## WHAT NEEDS TO BE DONE
Look below for the line containing "cp .env.example .env"; from there through the line containing "file .env.example for the default dev configuration.", both lines included, please set down each line exactly and nothing else.

INFORMATION SHOWN START

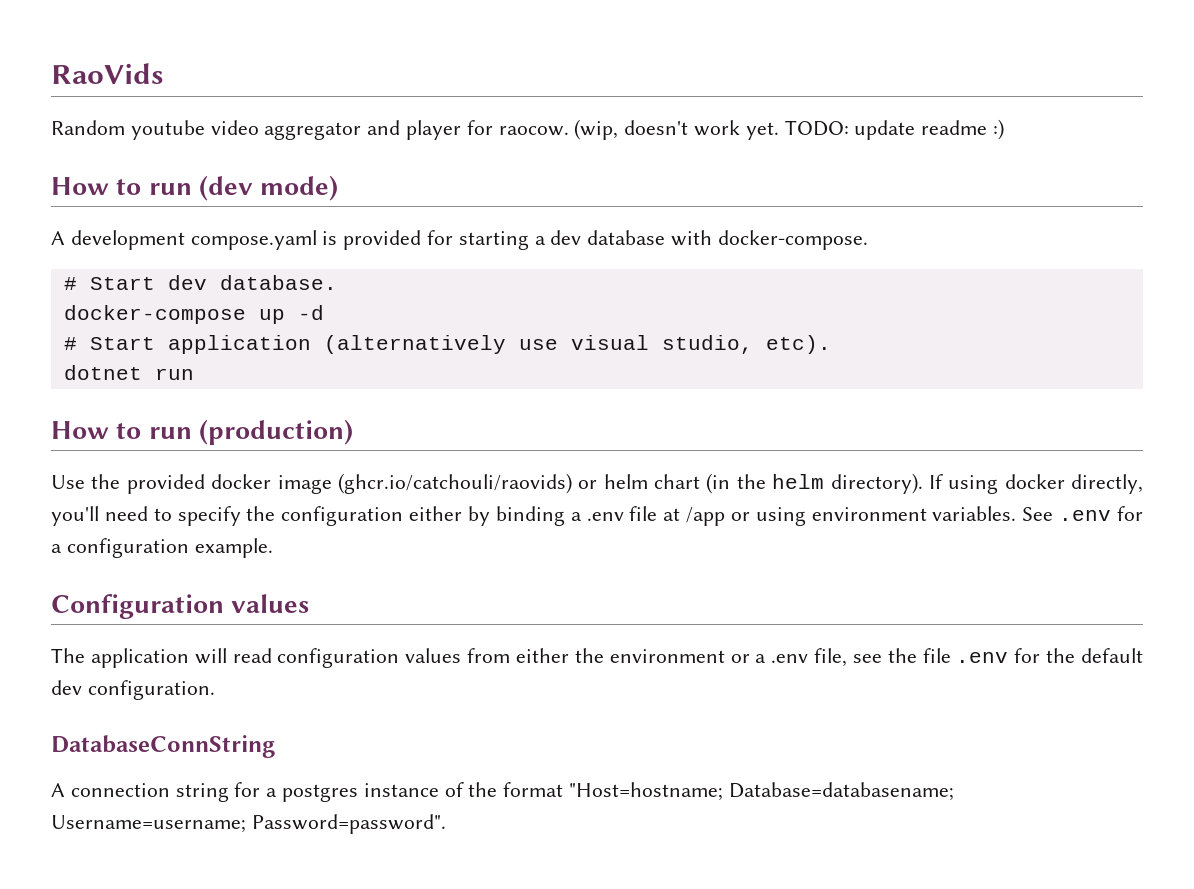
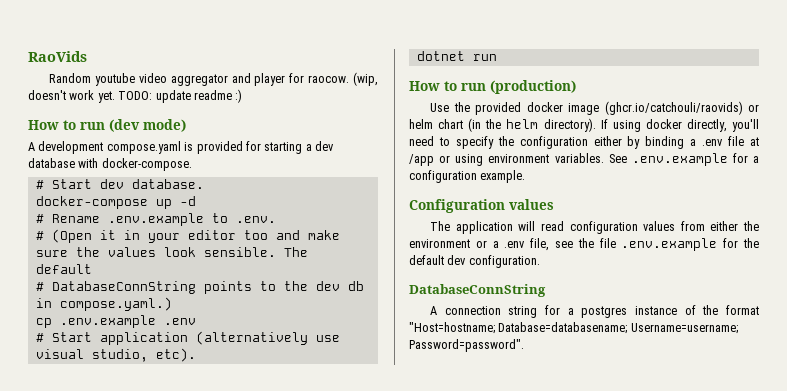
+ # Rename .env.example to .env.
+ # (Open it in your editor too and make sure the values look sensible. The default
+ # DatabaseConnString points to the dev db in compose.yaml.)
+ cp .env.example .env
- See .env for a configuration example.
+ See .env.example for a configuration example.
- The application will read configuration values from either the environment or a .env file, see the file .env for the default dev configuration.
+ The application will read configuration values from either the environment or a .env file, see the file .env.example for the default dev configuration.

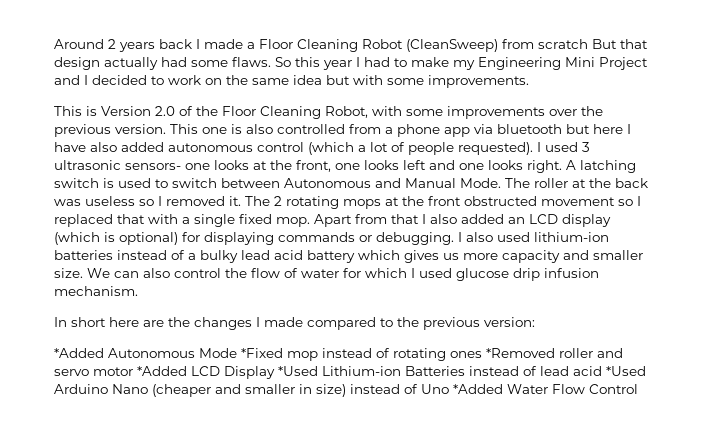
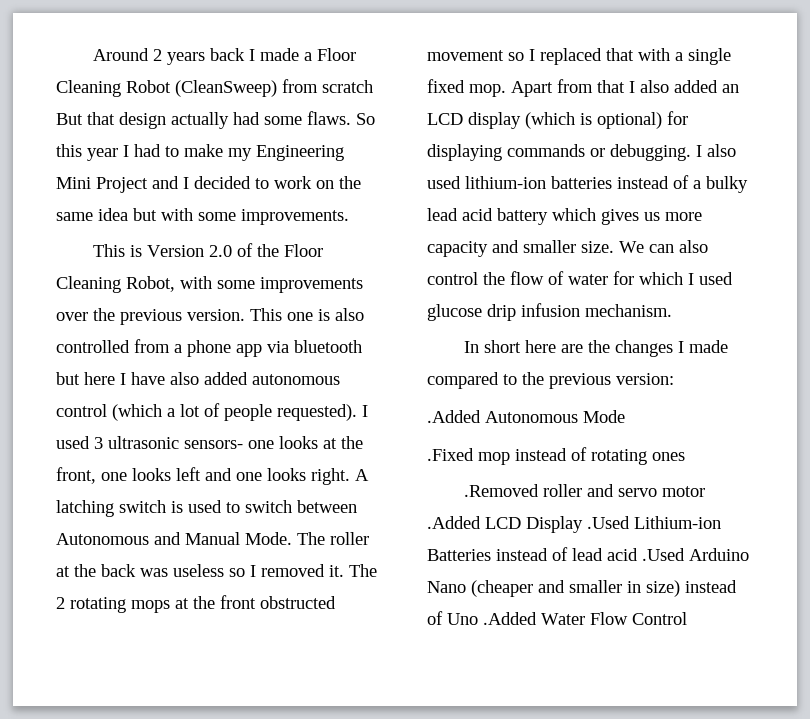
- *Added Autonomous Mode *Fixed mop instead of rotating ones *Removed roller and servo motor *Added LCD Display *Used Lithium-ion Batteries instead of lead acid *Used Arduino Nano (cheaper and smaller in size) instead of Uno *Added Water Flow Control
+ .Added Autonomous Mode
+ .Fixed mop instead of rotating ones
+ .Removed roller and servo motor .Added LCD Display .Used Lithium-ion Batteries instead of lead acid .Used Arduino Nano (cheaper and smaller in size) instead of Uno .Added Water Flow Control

INFORMATION SHOWN END

## WRITTEN ANSWER
+ cp .env.example .env
- See .env for a configuration example.
+ See .env.example for a configuration example.
- The application will read configuration values from either the environment or a .env file, see the file .env for the default dev configuration.
+ The application will read configuration values from either the environment or a .env file, see the file .env.example for the default dev configuration.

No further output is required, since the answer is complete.